The answer is the first line of the listing and every line after it through the one containing "ACTION 1: SA4", exact, with pictures removed.
-*-*-
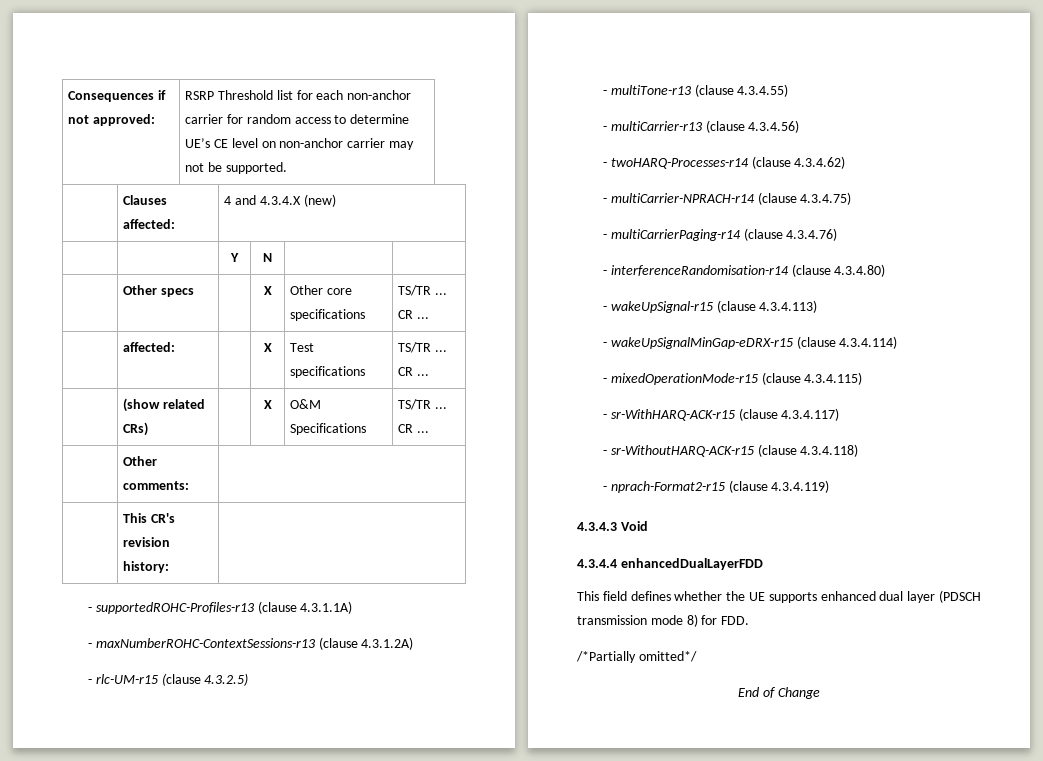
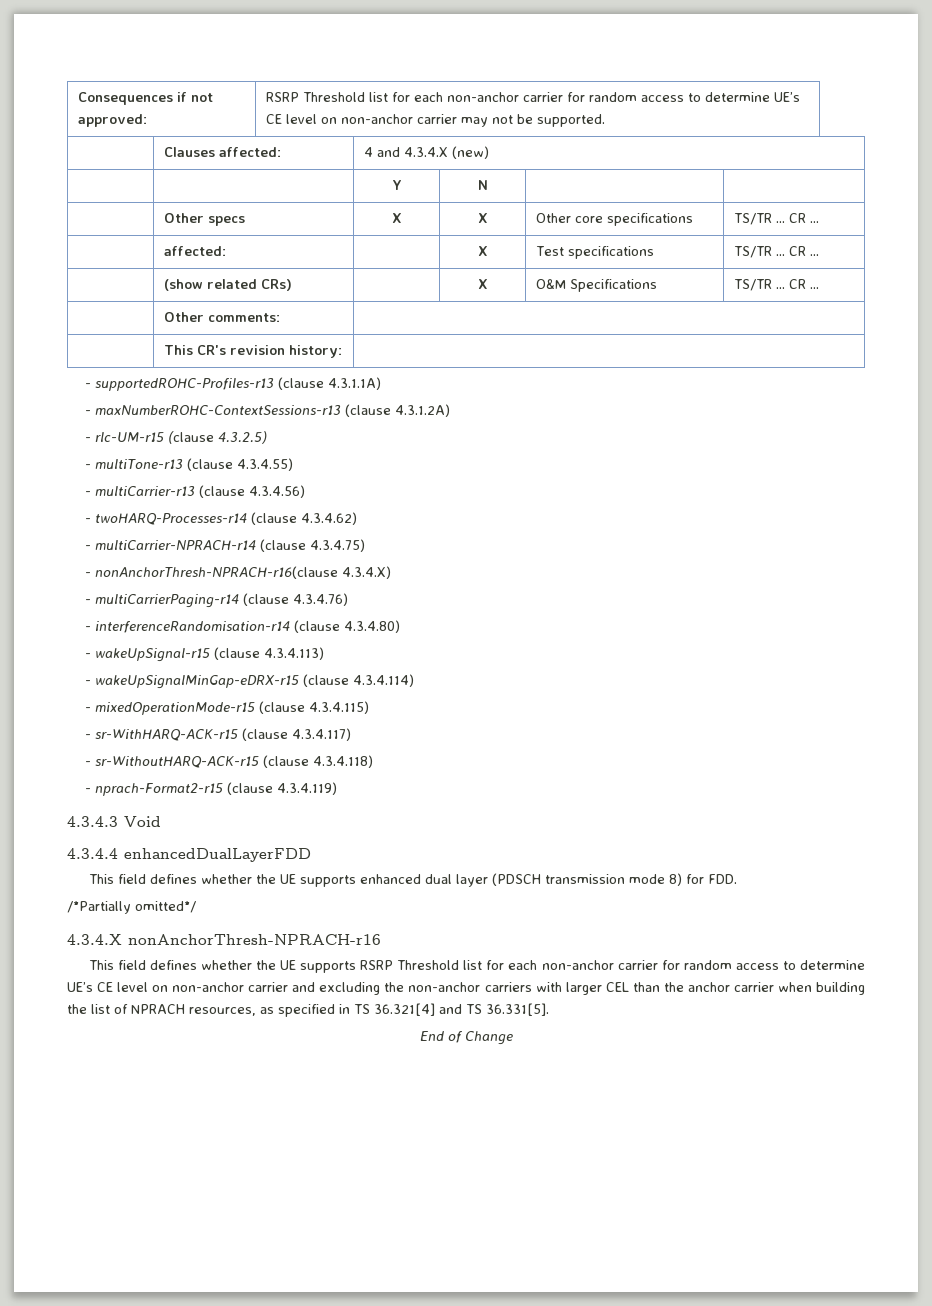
- | Other specs | | X | Other core specifications | TS/TR ... CR ...
+ | Other specs | X | X | Other core specifications | TS/TR ... CR ...
+ - nonAnchorThresh-NPRACH-r16(clause 4.3.4.X)
+ 4.3.4.X nonAnchorThresh-NPRACH-r16
+ This field defines whether the UE supports RSRP Threshold list for each non-anchor carrier for random access to determine UE’s CE level on non-anchor carrier and excluding the non-anchor carriers with larger CEL than the anchor carrier when building the list of NPRACH resources, as specified in TS 36.321[4] and TS 36.331[5].

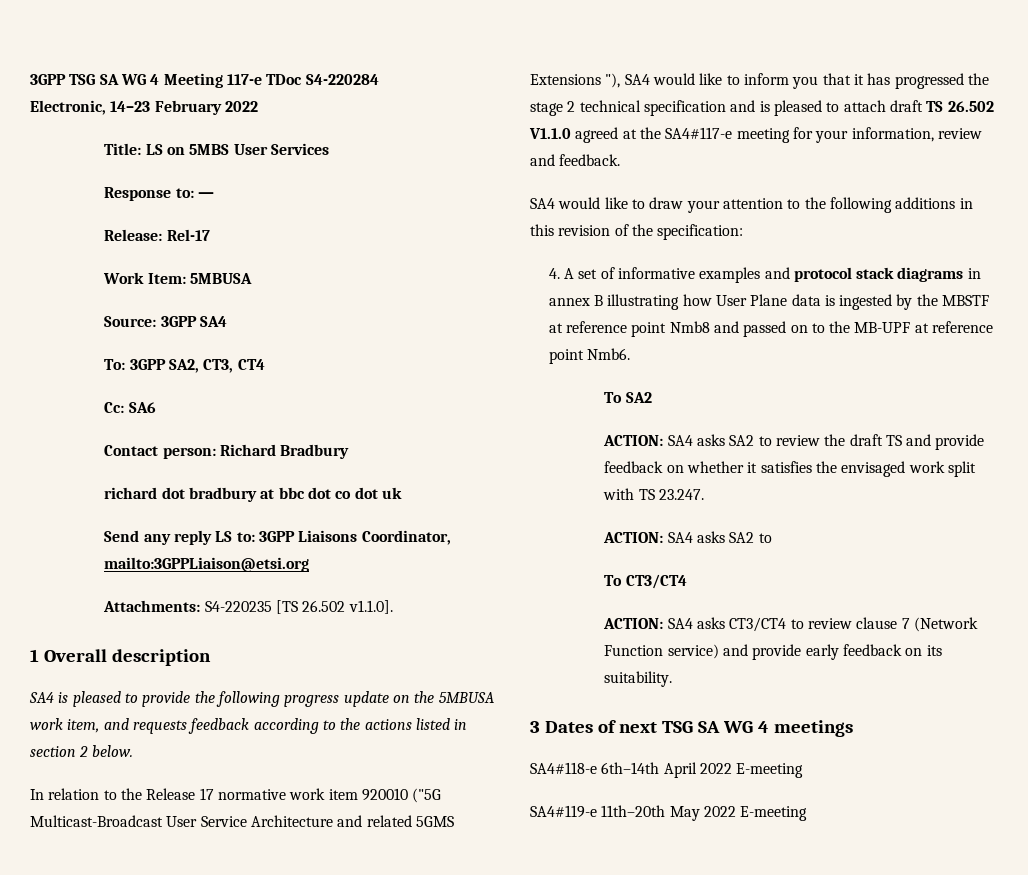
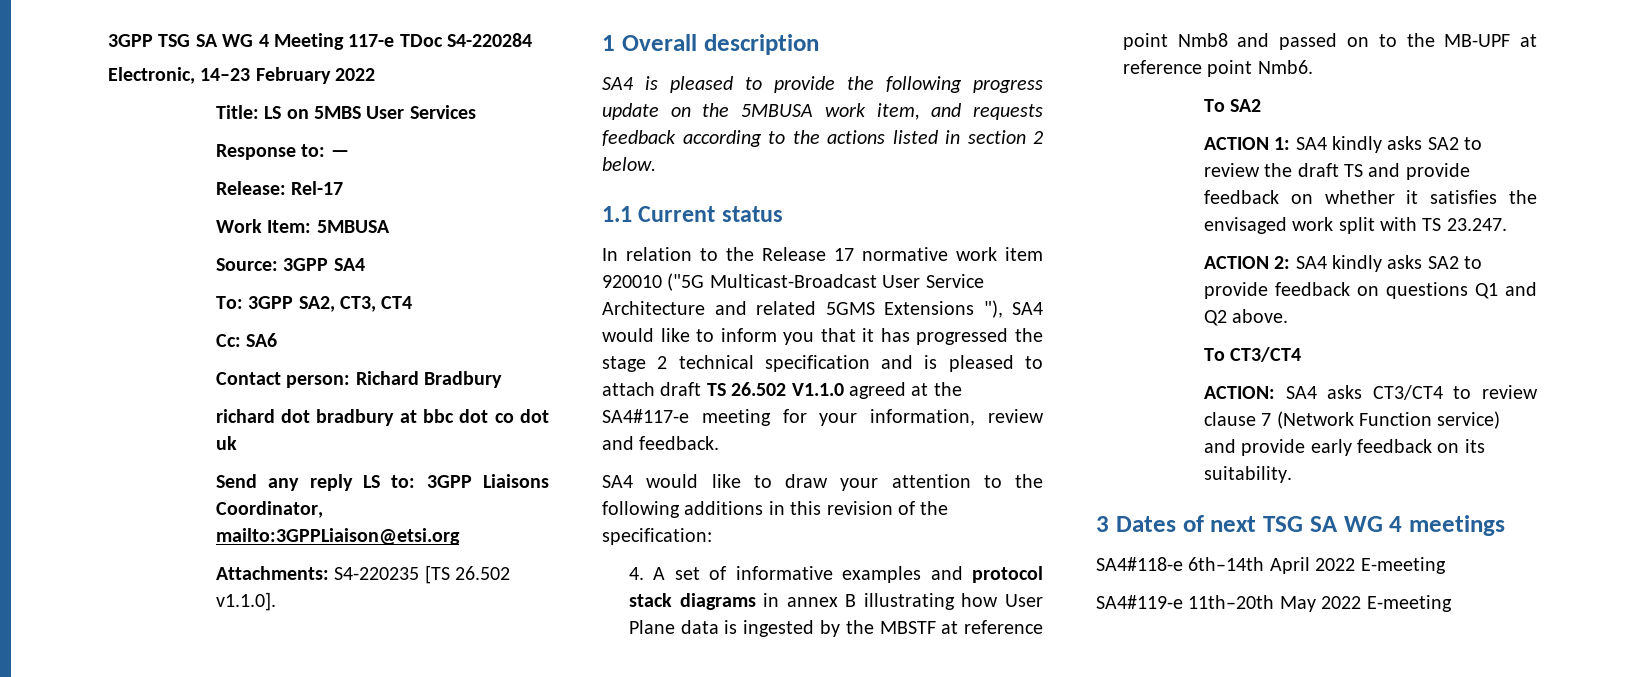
+ 1.1 Current status
- ACTION: SA4 asks SA2 to review the draft TS and provide feedback on whether it satisfies the envisaged work split with TS 23.247.
- ACTION: SA4 asks SA2 to
+ ACTION 1: SA4 kindly asks SA2 to review the draft TS and provide feedback on whether it satisfies the envisaged work split with TS 23.247.
+ ACTION 2: SA4 kindly asks SA2 to provide feedback on questions Q1 and Q2 above.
-*-*-
> **Your solution**:
- | Other specs | | X | Other core specifications | TS/TR ... CR ...
+ | Other specs | X | X | Other core specifications | TS/TR ... CR ...
+ - nonAnchorThresh-NPRACH-r16(clause 4.3.4.X)
+ 4.3.4.X nonAnchorThresh-NPRACH-r16
+ This field defines whether the UE supports RSRP Threshold list for each non-anchor carrier for random access to determine UE’s CE level on non-anchor carrier and excluding the non-anchor carriers with larger CEL than the anchor carrier when building the list of NPRACH resources, as specified in TS 36.321[4] and TS 36.331[5].

+ 1.1 Current status
- ACTION: SA4 asks SA2 to review the draft TS and provide feedback on whether it satisfies the envisaged work split with TS 23.247.
- ACTION: SA4 asks SA2 to
+ ACTION 1: SA4 kindly asks SA2 to review the draft TS and provide feedback on whether it satisfies the envisaged work split with TS 23.247.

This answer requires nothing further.